**AIM OF THE TASK**: In the entries below, find each line bearing the string "none" and copy it.

[Collected data]
────────────────

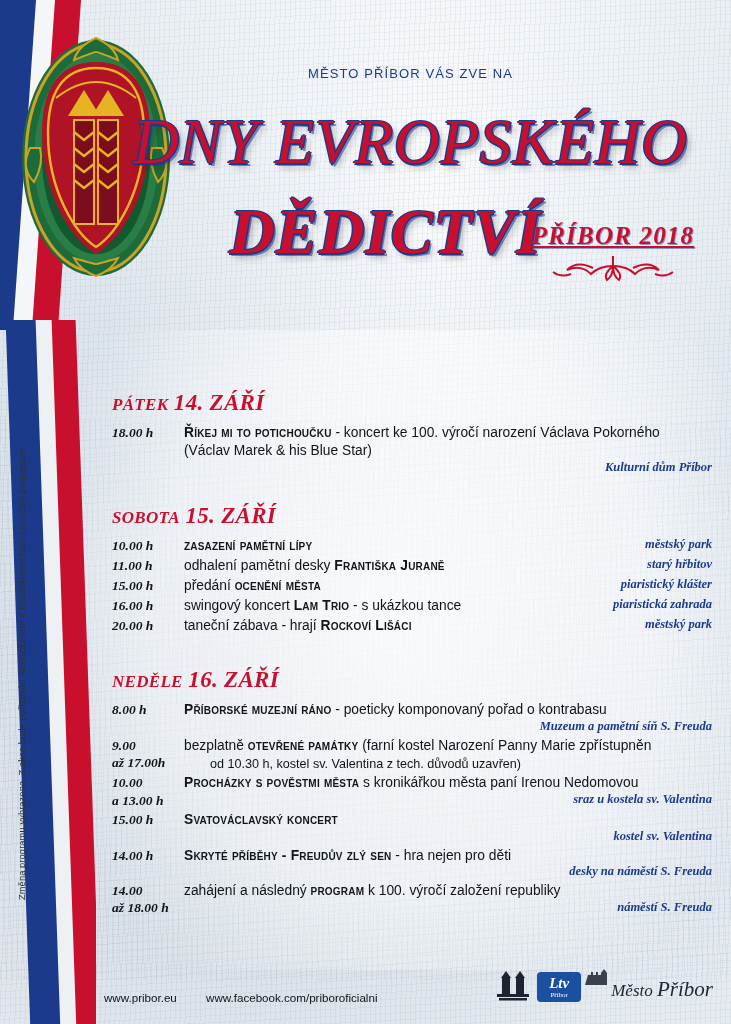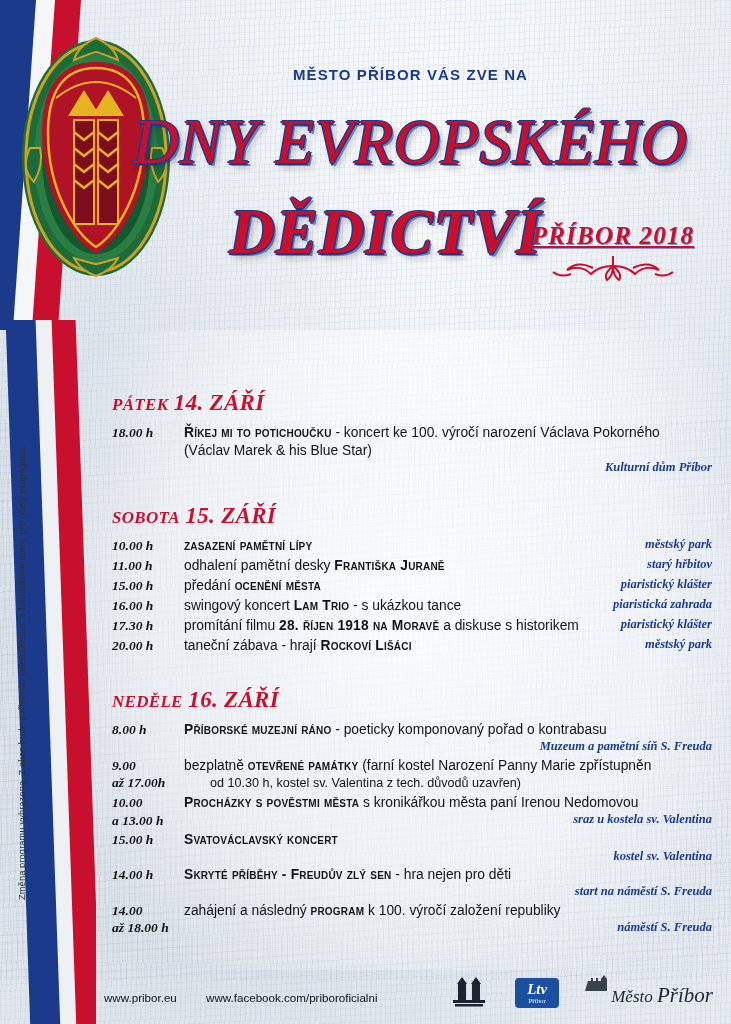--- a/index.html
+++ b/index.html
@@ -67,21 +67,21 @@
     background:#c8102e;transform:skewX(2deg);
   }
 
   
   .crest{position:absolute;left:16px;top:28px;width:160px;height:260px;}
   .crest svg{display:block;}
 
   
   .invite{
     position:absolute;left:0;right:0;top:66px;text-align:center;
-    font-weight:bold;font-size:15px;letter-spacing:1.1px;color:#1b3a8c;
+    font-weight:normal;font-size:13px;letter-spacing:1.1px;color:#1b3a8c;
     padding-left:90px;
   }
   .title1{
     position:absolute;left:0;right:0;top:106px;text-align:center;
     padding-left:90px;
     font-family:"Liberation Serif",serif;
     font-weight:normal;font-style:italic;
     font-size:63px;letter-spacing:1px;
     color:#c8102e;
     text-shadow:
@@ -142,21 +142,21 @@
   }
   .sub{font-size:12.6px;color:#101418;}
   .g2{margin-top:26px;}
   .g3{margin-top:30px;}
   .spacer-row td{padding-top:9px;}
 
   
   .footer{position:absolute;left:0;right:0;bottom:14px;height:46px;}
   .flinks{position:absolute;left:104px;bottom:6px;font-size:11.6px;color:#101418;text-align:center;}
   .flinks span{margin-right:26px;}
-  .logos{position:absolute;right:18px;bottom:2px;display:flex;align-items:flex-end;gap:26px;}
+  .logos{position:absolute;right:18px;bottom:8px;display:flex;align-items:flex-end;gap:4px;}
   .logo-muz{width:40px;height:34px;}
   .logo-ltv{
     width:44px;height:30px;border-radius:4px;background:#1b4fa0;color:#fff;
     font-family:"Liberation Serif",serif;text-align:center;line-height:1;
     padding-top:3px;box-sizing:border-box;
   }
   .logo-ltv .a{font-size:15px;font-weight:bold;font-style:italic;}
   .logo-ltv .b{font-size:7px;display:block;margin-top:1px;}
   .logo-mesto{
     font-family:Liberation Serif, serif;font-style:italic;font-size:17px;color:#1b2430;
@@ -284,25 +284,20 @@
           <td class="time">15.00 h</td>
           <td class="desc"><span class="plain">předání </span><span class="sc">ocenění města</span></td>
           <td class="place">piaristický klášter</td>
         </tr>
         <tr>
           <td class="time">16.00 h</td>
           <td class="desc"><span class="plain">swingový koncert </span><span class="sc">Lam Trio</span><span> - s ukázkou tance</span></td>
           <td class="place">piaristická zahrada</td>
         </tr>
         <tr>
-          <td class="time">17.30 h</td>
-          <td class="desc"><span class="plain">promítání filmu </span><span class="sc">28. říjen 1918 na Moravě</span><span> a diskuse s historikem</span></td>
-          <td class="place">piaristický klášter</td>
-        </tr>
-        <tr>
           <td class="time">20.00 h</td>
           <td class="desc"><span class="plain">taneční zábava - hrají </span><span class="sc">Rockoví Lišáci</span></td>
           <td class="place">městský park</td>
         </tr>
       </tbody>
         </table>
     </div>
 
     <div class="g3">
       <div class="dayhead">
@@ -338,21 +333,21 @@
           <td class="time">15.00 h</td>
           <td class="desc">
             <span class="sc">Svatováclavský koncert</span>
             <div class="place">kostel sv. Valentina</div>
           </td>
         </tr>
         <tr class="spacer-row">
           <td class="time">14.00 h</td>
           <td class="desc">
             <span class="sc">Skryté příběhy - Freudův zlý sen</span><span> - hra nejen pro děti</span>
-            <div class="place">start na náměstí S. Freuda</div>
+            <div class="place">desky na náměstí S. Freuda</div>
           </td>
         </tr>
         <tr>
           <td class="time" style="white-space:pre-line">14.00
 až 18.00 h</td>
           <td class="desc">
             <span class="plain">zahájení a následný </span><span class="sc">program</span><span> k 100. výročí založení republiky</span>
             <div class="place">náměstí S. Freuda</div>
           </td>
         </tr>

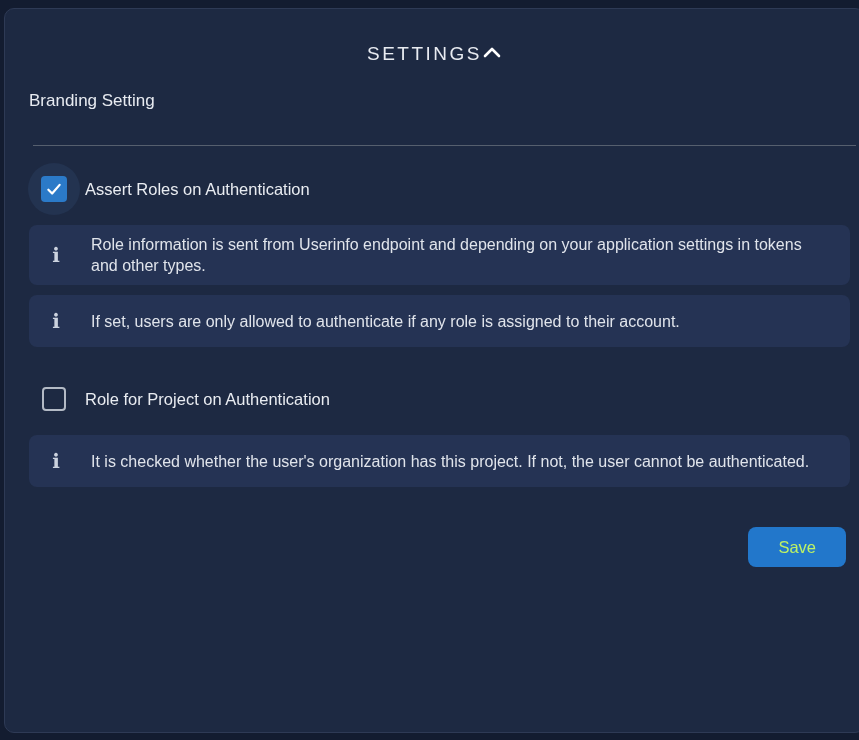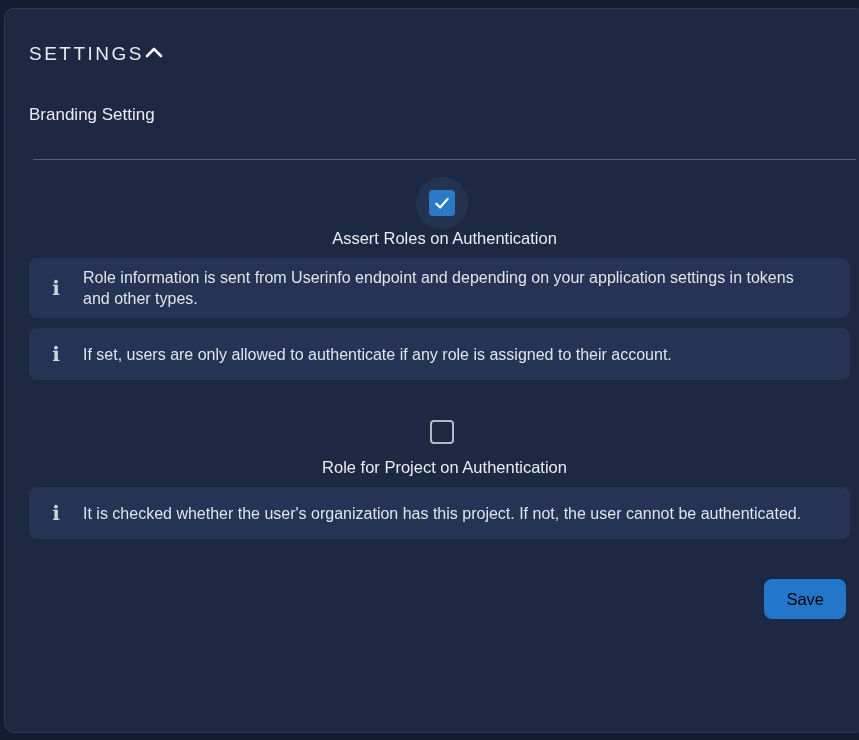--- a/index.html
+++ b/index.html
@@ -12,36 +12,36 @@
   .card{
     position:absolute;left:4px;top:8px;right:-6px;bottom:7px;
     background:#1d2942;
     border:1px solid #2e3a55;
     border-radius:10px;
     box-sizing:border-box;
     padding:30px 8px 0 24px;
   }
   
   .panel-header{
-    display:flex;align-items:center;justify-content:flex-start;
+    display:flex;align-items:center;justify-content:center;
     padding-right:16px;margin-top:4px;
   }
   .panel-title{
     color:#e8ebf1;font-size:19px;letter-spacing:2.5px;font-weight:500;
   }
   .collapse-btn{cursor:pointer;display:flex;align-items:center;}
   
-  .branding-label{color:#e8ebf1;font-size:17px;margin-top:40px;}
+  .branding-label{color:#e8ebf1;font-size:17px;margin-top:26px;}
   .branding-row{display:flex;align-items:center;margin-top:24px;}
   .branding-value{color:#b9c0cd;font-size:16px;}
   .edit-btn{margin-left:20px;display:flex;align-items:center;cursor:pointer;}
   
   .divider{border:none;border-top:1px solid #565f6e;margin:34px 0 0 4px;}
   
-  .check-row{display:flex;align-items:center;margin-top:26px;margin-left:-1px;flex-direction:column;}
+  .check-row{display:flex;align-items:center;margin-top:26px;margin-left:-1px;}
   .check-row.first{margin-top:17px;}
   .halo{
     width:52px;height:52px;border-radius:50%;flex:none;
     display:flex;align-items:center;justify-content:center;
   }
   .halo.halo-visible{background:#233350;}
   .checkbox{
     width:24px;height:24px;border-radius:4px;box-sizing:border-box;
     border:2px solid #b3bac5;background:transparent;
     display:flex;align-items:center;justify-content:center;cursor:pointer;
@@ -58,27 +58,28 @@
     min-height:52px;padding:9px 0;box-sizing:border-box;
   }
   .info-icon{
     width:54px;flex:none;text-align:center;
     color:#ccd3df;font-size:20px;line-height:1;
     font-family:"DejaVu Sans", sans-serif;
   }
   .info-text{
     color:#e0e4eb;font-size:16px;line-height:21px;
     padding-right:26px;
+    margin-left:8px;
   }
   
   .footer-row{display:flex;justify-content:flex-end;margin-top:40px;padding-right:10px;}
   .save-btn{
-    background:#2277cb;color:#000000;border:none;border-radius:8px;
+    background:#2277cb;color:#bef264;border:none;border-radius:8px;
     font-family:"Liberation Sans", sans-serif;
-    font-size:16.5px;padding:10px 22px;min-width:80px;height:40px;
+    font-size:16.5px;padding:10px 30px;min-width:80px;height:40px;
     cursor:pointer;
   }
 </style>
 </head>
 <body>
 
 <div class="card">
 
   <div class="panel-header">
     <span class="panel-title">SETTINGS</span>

────────────────

**SOLVED EXERCISE**:
   .divider{border:none;border-top:1px solid #565f6e;margin:34px 0 0 4px;}
     width:52px;height:52px;border-radius:50%;flex:none;
     width:54px;flex:none;text-align:center;
-    background:#2277cb;color:#000000;border:none;border-radius:8px;
+    background:#2277cb;color:#bef264;border:none;border-radius:8px;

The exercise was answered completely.